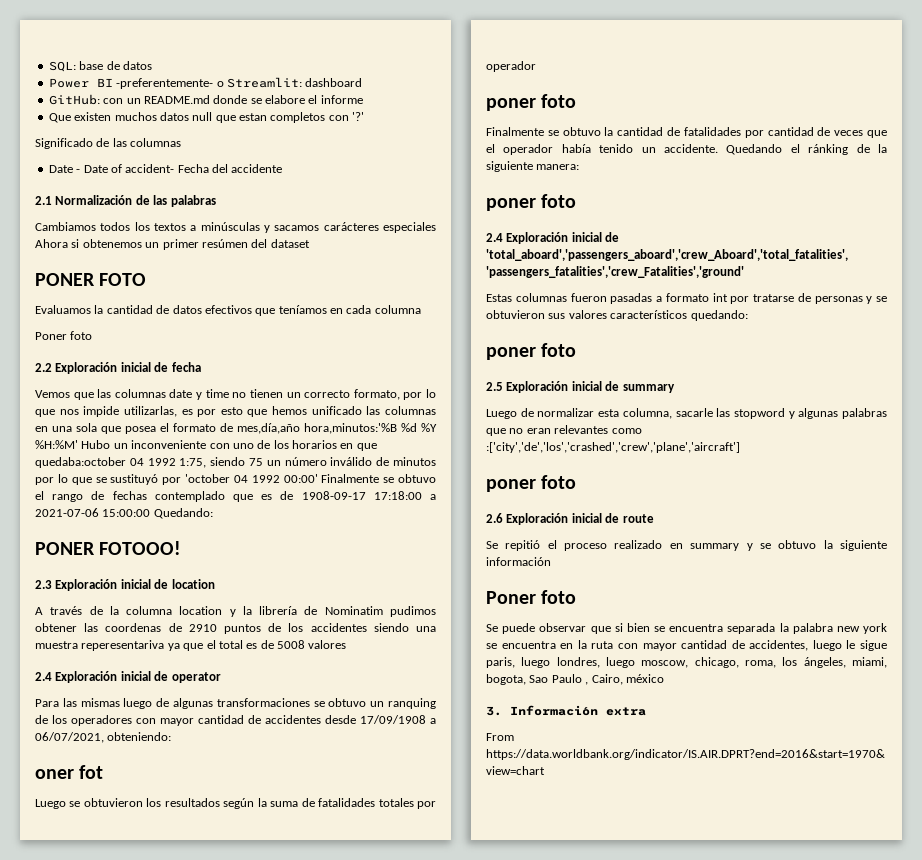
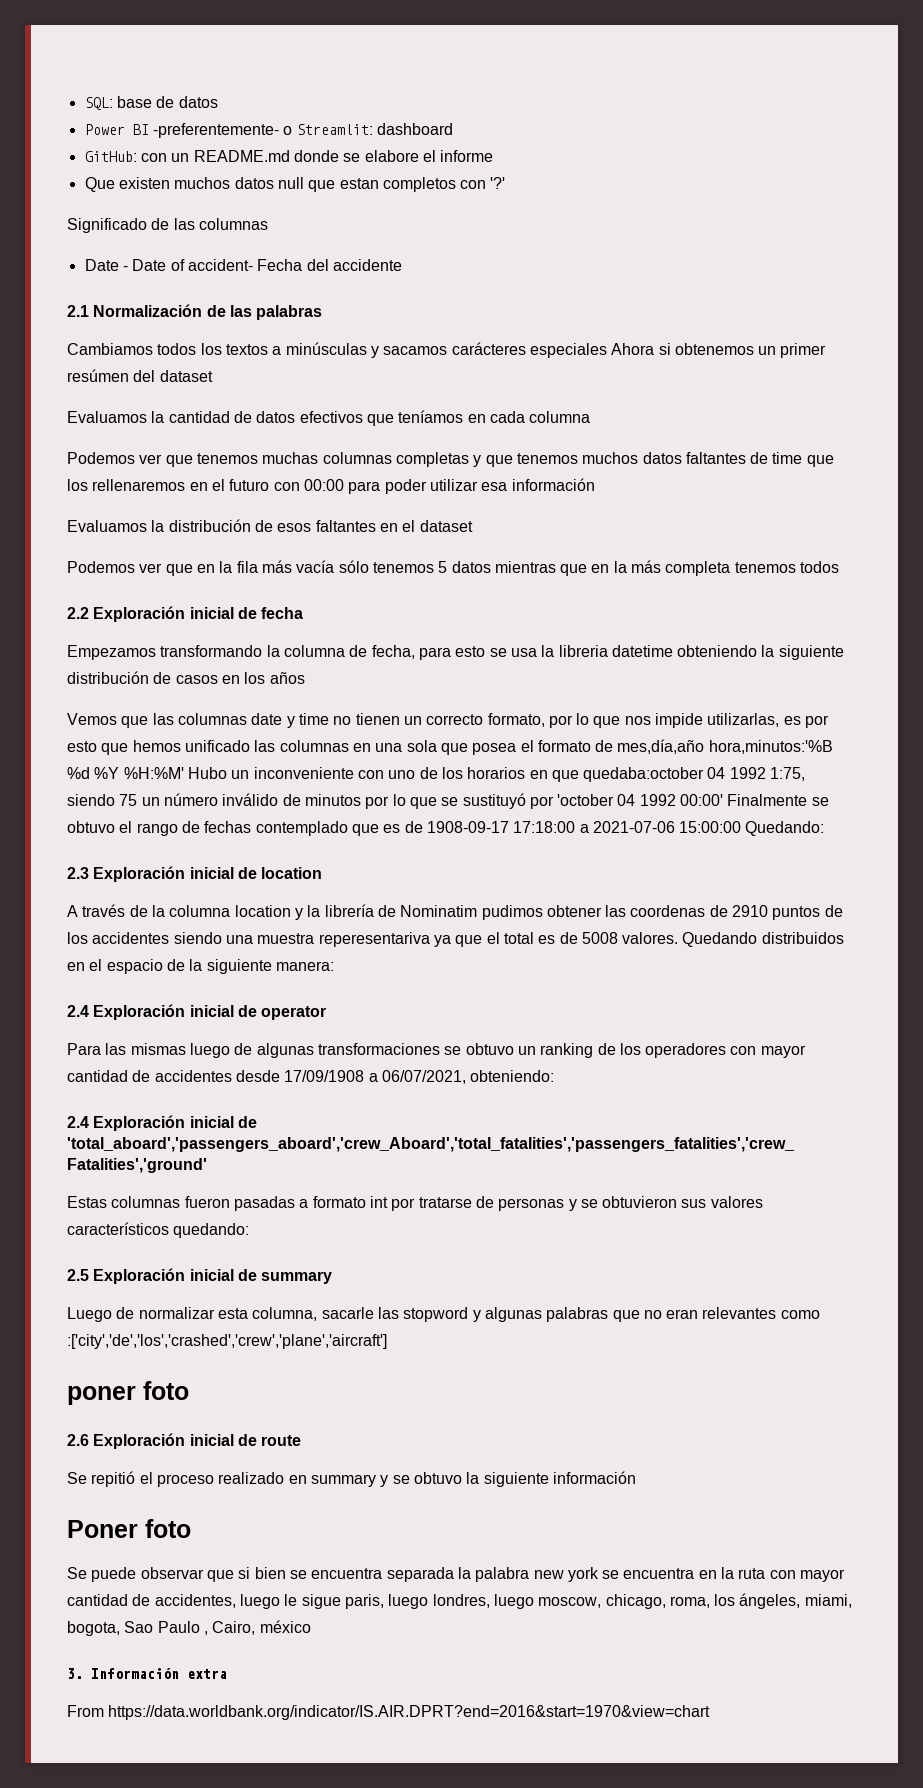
[35,273,147,286] // PONER FOTO -> (213, 376) none
[35,331,93,340] Poner foto -> [67,452,834,467] [67,478,595,494] [67,519,473,532] [67,560,840,576] Podemos ver que tenemos muchas columnas completas y que tenemos muchos datos faltantes de time que los rellenaremos en el futuro con 00:00 para poder utilizar esa información // Evaluamos la distribución de esos faltantes en el dataset // Podemos ver que en la fila más vacía sólo tenemos 5 datos mientras que en la más completa tenemos todos
(201, 367) none -> [67,645,844,660] [67,671,305,684] // Empezamos transformando la columna de fecha, para esto se usa la libreria datetime obteniendo la siguiente distribución de casos en los años
[35,541,182,555] // PONER FOTOOO! -> (825, 828) none
[308,640,347,649] valores -> [622,932,844,947] [67,959,334,974] valores. Quedando distribuidos en el espacio de la siguiente manera:
[388,698,437,709] ranquing -> [540,1043,594,1058] ranking
[35,765,104,779] [35,798,436,809] [486,61,536,72] [486,94,577,111] [486,127,887,138] [486,144,887,155] [486,161,580,172] [486,194,577,211] // oner fot // Luego se obtuvieron los resultados según la suma de fatalidades totales por operador // poner foto // Finalmente se obtuvo la cantidad de fatalidades por cantidad de veces que el operador había tenido un accidente. Quedando el ránking de la siguiente manera: // poner foto -> (555, 1076) none
[486,343,577,360] // poner foto -> (250, 1230) none

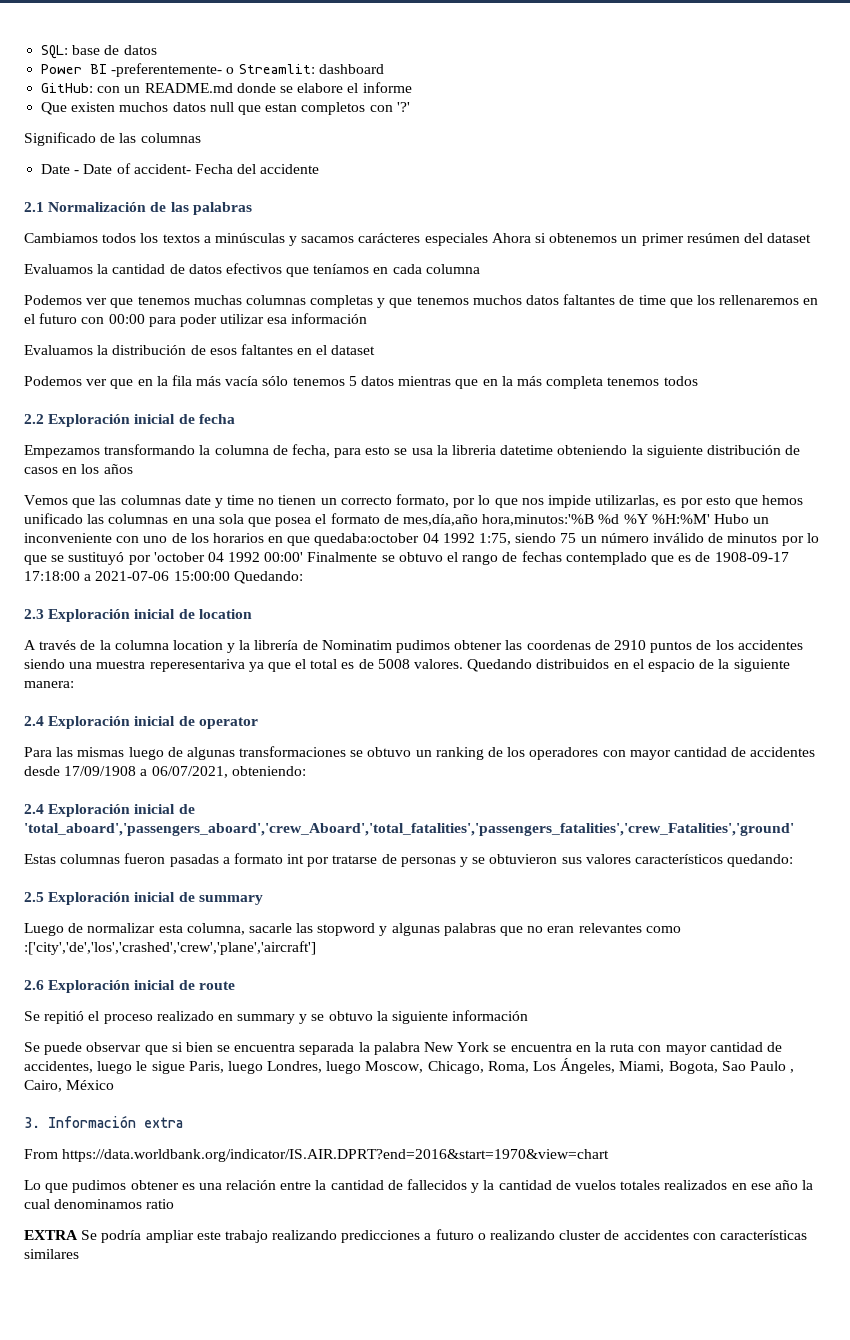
[67,1381,189,1405] // poner foto -> (316, 948) none
[67,1519,191,1538] // Poner foto -> (529, 1015) none
[533,1567,599,1582] new york -> [424,1042,490,1052] New York
[344,1593,852,1609] [67,1621,120,1636] paris, luego londres, luego moscow, chicago, roma, los ángeles, miami, bogota, -> [188,1058,718,1074] Paris, luego Londres, luego Moscow, Chicago, Roma, Los Ángeles, Miami, Bogota,
[259,1620,311,1633] méxico -> [66,1080,115,1090] México
(711, 1712) none -> [24,1179,814,1193] [24,1199,175,1209] [24,1229,807,1243] [24,1249,79,1259] // Lo que pudimos obtener es una relación entre la cantidad de fallecidos y la cantidad de vuelos totales realizados en ese año la cual denominamos ratio // EXTRA Se podría ampliar este trabajo realizando predicciones a futuro o realizando cluster de accidentes con características similares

————————

Action item :: Every line of the records above where the string "manera" is found should be copied.

Exercise output ::
[308,640,347,649] valores -> [622,932,844,947] [67,959,334,974] valores. Quedando distribuidos en el espacio de la siguiente manera:
[35,765,104,779] [35,798,436,809] [486,61,536,72] [486,94,577,111] [486,127,887,138] [486,144,887,155] [486,161,580,172] [486,194,577,211] // oner fot // Luego se obtuvieron los resultados según la suma de fatalidades totales por operador // poner foto // Finalmente se obtuvo la cantidad de fatalidades por cantidad de veces que el operador había tenido un accidente. Quedando el ránking de la siguiente manera: // poner foto -> (555, 1076) none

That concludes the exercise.